What are computer languages? “Javascript is the obvious language for real-time web application development. I looked into TypeScript and was instantly convinced. The writing, interfaces and all the object-oriented features are invaluable in such a large project, for keeping the code structured and not mixing everything up,” Jonathan points out Prevost. “The backend is developed in NodeJS + Typescript and the front end is in TypeScript. For the front end I don’t use JavaScript framework but I use my own MVC with dependency injection in TypeScript, with the help of inversify.io”.

“The other advantage of Typescript is that I can share interfaces or classes between the foreground code and the back code and make sure they are always in sync. It’s a bonus but it’s very valuable.”

See also  Old, Lakers?

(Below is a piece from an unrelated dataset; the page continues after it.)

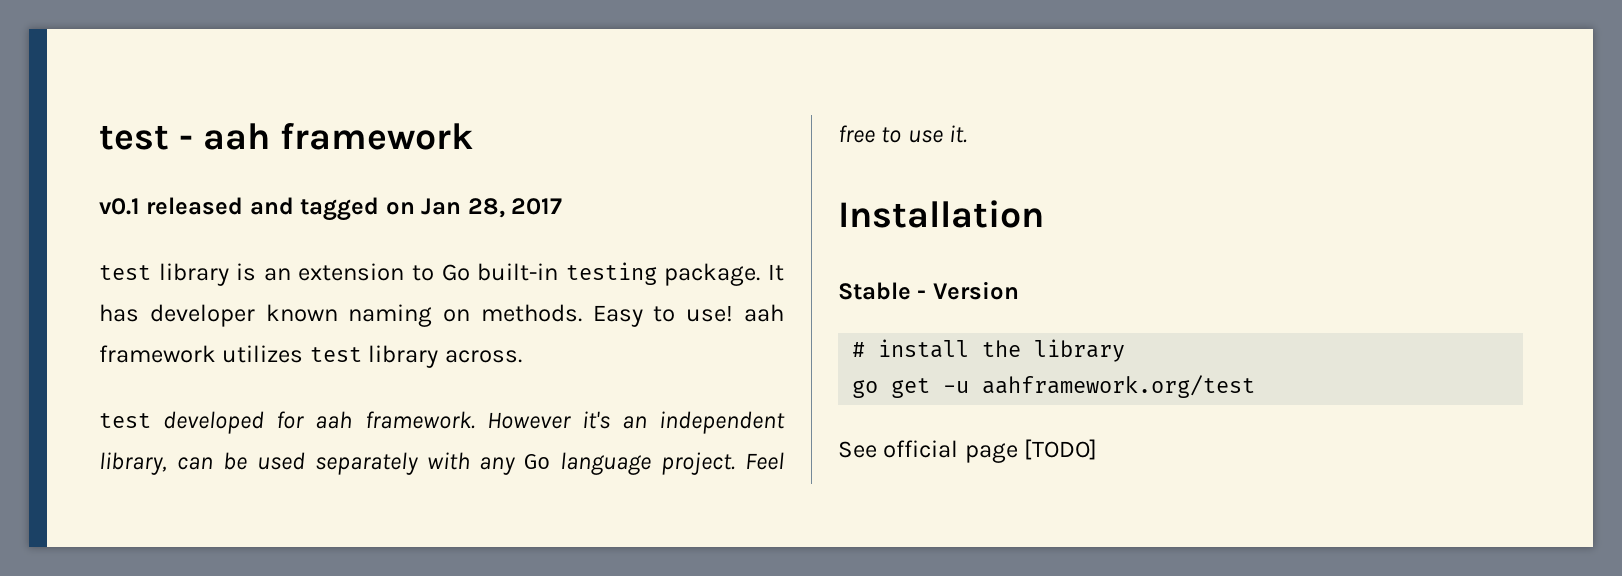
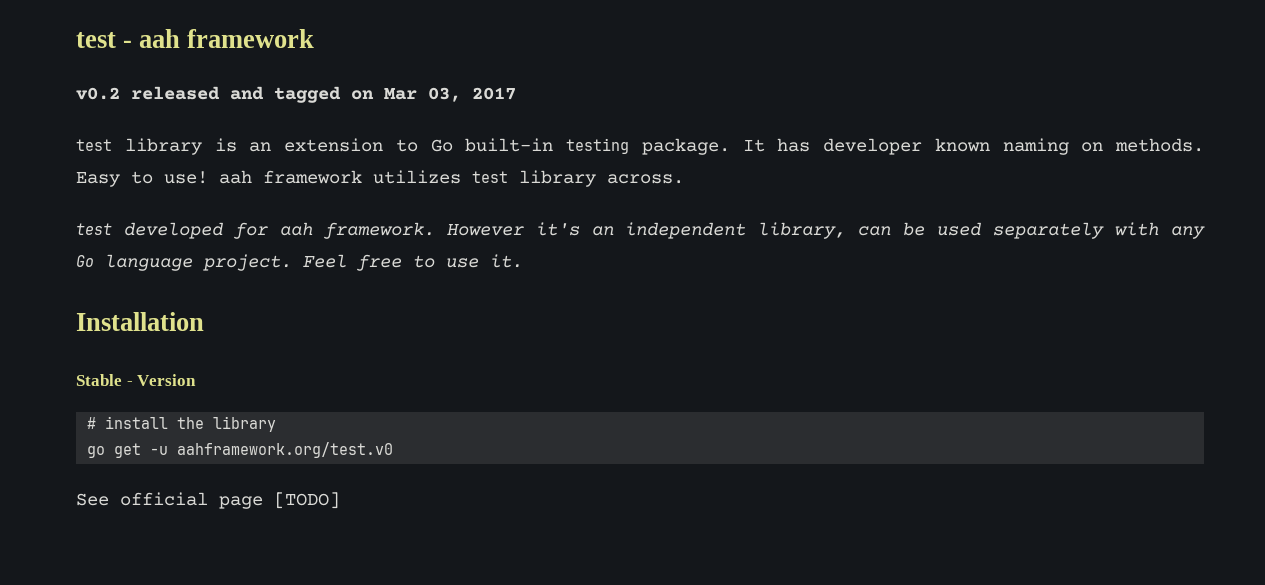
[99,198,140,215] v0.1 -> [76,87,120,100] v0.2
[421,198,505,218] Jan 28, -> [384,87,461,102] Mar 03,
[982,375,1256,398] aahframework.org/test -> [177,442,394,458] aahframework.org/test.v0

Milo understands and enjoys the media

Increase in load and performance, the two big challenges

However, the transition from alpha to beta, available in the fall, poses new challenges.

“The two main challenges are increased load on the one hand, and performance on the other,” explains Jonathan Prevost. “Let’s Role in real time, the number of calls to the server is much higher than what would be expected from a classic web application. You have to plan your cache and database access strategies accordingly,” -he said.

Let’s role beta workflow.

The challenge was because the websites he had worked on up until then were more stable, and thus all or part of the pages could easily have been cached, via Varnish or other.

But in the case of an online video game, the information is too dynamic to play that way. “And as the number of our users is increasing exponentially, we have to prepare the ground well so that we don’t end up with charging problems. Improving all of this is one of the big projects.”

Performance-wise, on the front end, the main challenge is the level of display in the browser. Jonathan Prevost explains: “The game interface is in HTML/CSS/Javascript, in addition to displaying the table in a large HTML element, and another WebGL Canvas running on top to display 3D dice.” “You could also have WYSIWYG editors or YouTube videos running on top of all of that. And all these lovely people should run at 60 frames per second or higher. Performance reporting tools in Chrome and Firefox told me they helped keep the app running smoothly, without compromising with jobs.”